This work has the strength of studying a novel question in a large sample, with findings robustly replicated over two separate experiments and three different blinded teachers. Results are ground-breaking in that they demonstrate, for the first time, that autistic adults benefit and enjoy learning via live-interaction more than from recorded videos. Some considerations, however, must be made to place these findings within the appropriate panorama. About 50% of the autistic participants who took part in this study were self-diagnosed. Although results did not differ when these participants were excluded, conclusions may not extend to the entire autism population. Moreover, recruiting participants over online platforms may attract people who are generally keen to participate in interactive social experiments while leaving out those less likely to engage in social interaction (either because they struggle more or because they enjoy it less). Future work should investigate this question in a sample recruited via diverse sources (e.g. schools). In addition, future studies should take consider individual preferences for learning: while we counterbalanced items across conditions, it may have still been the case that individual differences may have made certain items more interesting and possibly easier to learn.
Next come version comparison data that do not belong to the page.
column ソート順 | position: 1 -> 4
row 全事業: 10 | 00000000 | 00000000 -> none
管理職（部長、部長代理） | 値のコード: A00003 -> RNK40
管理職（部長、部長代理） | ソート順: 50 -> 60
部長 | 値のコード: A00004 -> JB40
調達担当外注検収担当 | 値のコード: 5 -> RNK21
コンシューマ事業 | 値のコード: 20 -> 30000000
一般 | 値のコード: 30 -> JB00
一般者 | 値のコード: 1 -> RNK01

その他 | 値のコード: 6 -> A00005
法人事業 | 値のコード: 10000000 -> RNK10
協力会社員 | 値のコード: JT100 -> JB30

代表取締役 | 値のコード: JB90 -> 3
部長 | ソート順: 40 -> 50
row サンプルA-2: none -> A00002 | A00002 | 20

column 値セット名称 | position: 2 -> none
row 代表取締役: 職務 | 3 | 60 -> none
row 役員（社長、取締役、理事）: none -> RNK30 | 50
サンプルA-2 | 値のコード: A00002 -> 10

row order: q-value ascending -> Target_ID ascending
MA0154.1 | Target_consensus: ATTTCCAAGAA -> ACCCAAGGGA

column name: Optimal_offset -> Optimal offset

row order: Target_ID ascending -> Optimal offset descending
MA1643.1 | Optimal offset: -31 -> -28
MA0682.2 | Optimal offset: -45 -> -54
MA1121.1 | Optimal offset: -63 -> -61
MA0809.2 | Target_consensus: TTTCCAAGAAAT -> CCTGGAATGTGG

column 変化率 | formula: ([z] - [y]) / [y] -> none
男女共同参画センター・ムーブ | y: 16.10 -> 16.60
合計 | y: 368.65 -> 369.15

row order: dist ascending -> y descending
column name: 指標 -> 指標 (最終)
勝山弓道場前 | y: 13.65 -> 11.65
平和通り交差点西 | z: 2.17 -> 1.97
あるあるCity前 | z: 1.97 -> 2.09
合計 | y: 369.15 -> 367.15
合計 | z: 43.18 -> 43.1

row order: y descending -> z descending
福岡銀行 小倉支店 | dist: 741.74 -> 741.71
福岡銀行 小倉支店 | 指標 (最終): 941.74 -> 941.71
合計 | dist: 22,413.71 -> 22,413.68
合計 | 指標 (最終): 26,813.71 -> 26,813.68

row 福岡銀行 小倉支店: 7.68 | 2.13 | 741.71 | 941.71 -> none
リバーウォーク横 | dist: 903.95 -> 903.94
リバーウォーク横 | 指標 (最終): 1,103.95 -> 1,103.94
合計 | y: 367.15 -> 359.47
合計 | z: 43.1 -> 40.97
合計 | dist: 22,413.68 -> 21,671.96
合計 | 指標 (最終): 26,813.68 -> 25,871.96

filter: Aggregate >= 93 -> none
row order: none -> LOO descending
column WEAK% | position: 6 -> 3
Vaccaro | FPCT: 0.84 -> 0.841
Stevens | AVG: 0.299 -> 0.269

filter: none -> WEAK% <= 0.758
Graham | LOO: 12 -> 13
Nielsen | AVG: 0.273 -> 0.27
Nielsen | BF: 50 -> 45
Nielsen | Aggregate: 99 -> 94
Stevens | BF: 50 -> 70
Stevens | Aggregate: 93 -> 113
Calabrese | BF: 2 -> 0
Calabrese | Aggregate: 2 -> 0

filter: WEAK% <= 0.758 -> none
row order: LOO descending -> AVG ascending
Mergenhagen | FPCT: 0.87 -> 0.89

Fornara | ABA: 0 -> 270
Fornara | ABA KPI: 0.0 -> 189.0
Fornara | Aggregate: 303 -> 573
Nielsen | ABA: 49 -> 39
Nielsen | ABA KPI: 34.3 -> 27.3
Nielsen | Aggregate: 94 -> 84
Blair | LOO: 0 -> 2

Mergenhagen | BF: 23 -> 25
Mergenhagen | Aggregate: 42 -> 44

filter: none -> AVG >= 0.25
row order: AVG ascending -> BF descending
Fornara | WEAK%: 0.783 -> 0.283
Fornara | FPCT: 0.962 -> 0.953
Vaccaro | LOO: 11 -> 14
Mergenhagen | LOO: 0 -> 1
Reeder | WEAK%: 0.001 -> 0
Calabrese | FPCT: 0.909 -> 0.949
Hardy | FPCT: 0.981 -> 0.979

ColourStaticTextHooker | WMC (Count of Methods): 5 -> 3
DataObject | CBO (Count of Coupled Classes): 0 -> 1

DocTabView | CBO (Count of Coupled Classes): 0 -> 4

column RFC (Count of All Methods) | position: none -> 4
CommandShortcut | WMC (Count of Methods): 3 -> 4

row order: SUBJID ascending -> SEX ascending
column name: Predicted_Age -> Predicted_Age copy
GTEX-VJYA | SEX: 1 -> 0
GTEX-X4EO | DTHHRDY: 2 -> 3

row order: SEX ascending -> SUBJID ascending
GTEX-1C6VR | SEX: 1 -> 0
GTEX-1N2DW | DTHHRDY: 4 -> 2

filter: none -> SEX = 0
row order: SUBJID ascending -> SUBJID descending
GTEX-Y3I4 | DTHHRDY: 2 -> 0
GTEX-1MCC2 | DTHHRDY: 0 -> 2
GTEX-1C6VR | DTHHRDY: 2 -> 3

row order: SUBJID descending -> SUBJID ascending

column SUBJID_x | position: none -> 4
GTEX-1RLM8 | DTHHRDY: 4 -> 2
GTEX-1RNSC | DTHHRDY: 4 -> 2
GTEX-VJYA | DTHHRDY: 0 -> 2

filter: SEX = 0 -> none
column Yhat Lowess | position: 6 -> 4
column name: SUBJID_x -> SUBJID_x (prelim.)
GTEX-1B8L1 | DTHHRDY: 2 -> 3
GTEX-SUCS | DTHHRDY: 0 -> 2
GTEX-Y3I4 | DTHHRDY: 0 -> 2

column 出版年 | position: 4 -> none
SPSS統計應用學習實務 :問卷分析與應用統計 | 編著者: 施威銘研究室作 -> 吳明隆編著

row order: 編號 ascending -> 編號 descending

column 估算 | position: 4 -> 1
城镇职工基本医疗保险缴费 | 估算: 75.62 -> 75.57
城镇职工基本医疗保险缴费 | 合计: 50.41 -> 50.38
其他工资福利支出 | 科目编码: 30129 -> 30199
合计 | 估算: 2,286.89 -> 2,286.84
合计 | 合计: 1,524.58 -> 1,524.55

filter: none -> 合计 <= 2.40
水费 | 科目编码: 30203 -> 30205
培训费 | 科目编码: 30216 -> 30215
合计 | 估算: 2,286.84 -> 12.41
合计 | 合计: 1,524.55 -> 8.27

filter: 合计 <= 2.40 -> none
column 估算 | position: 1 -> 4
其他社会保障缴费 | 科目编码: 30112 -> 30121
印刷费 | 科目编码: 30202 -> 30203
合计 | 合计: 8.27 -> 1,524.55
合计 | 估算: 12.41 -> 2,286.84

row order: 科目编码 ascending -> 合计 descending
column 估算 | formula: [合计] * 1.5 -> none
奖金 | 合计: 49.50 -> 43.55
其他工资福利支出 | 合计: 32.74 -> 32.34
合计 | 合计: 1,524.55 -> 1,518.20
Our results predict that the interactive-learning advantage would also apply to in-person contexts. The present study—despite being online—resembled more the typical in-person situation: participants did not engage with any of the defining characteristics of a typical e-learning experience, e.g. pausing, repeating, forwarding etc. We acknowledge that other aspects specific to in-person interaction, e.g. arousal due to physical proximity [41, 43] and sensory differences between online and offline contexts, may play a role in learner-teacher interaction, and even be reflected in different learning preferences in autistic and non-autistic people. Online versus face-to-face contexts should be directly tested. In addition, our design studies social learning in dyadic exchange. We believe this provides the smallest unit of real-world social exchange. Understanding the details of naturalistic one-to-one interaction can be useful in building models that can later be tested in larger real-world social contexts. For example, in real-world school settings, larger group dynamics involve many social (and non-social) signals, which may modulate learning differently depending on intra-individual and inter-individual processes. We showed here that social interaction supports learning even in neurodiverse groups typically associated with poor social cognition. This means that social interaction is an effective means through which people learn. We do not know yet how the interactive social learning advantage observed in dyadic interaction transfers to large group situations. Future studies could further investigate whether and how other (social) factors modulate this effect in different social contexts.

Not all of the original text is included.